-- Opening Marker --

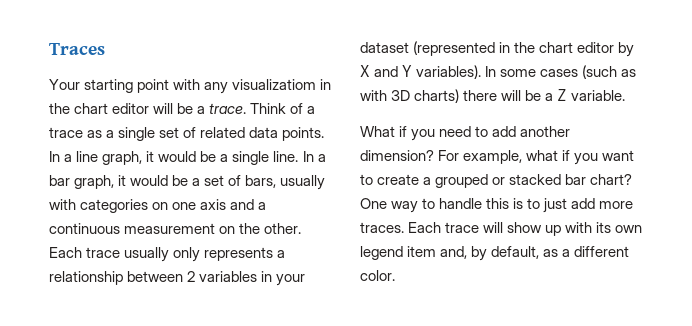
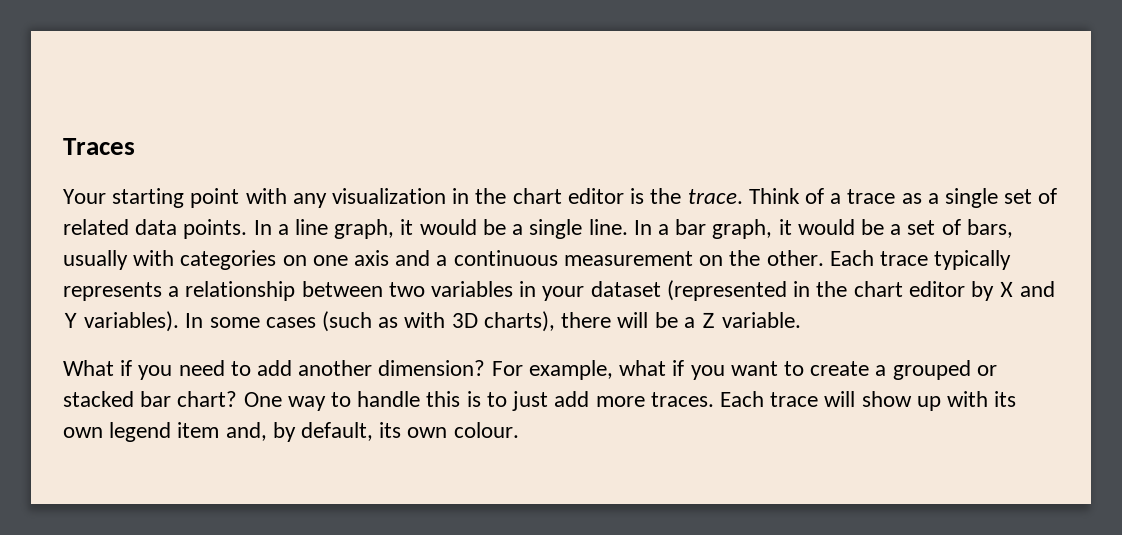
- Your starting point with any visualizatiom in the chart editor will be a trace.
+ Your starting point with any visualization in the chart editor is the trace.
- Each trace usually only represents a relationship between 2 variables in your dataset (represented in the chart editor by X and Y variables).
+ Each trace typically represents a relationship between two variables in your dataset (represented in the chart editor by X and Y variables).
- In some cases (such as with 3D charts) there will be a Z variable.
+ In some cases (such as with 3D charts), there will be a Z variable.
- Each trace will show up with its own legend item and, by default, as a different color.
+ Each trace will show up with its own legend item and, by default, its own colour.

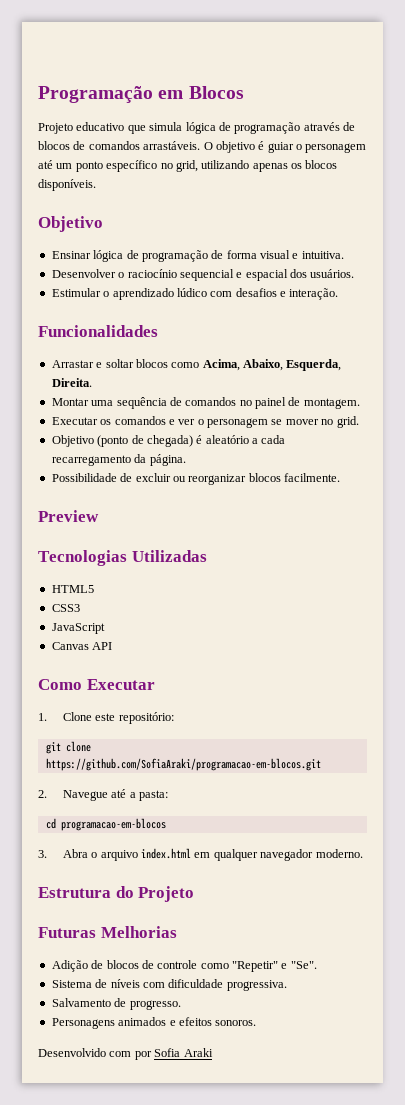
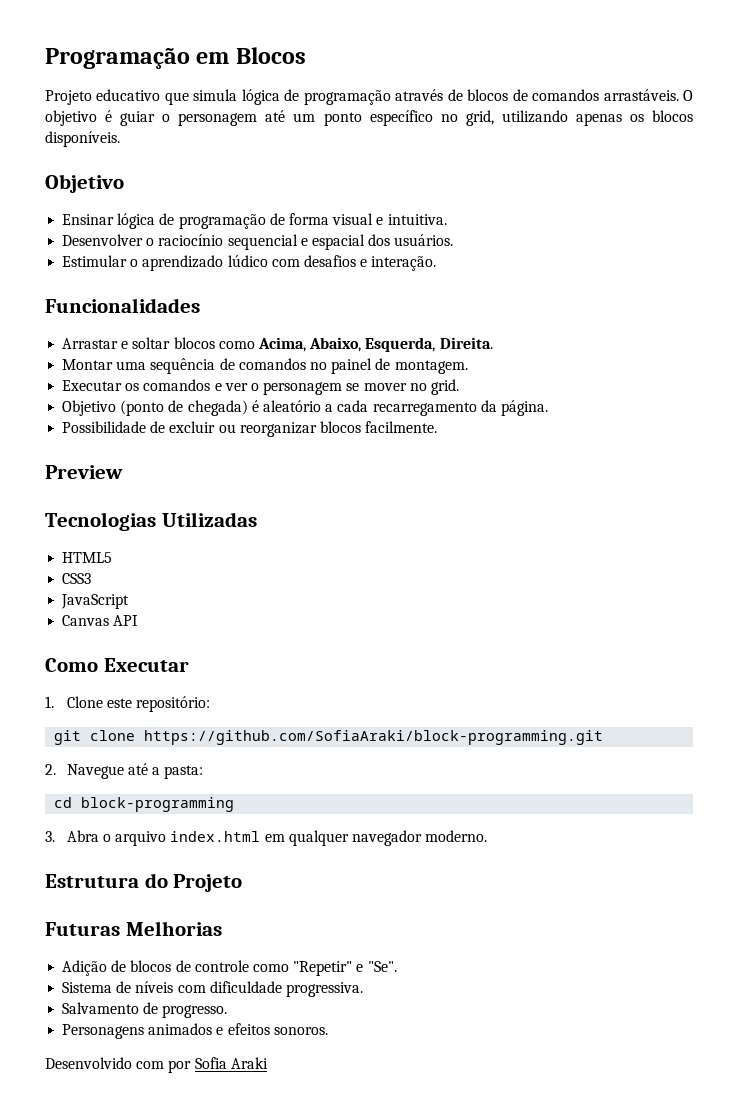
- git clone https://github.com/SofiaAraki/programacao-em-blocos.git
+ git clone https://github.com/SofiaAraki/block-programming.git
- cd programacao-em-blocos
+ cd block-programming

-- Closing Marker --
-- Opening Marker --

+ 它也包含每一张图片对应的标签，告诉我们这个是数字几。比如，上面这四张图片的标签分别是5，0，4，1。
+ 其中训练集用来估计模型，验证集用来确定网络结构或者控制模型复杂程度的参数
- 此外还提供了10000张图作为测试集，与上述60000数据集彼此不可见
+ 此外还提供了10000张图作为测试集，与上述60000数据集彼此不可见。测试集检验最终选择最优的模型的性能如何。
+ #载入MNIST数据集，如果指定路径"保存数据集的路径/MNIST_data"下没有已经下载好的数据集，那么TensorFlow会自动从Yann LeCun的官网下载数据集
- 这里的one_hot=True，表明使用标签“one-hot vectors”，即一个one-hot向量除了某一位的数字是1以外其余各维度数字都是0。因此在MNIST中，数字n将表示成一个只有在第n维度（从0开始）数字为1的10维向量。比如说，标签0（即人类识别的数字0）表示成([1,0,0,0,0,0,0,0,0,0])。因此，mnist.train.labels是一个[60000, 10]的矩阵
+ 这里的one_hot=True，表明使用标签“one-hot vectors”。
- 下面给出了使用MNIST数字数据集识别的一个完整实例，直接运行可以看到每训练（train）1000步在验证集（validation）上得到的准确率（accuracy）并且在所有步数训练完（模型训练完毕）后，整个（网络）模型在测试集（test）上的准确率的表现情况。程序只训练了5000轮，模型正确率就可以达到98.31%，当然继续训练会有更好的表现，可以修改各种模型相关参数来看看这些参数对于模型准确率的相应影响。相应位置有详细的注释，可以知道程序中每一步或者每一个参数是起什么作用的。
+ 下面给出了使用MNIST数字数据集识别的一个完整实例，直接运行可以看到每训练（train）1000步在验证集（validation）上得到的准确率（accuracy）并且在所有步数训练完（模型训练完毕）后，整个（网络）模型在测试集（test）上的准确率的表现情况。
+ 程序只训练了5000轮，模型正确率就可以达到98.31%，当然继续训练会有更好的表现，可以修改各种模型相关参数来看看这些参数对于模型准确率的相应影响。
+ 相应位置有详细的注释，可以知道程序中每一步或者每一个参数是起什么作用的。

-- Closing Marker --

• Directions:
Where a line of the listing holds the string "clone", copy that line.

• Expected output:
- git clone https://github.com/SofiaAraki/programacao-em-blocos.git
+ git clone https://github.com/SofiaAraki/block-programming.git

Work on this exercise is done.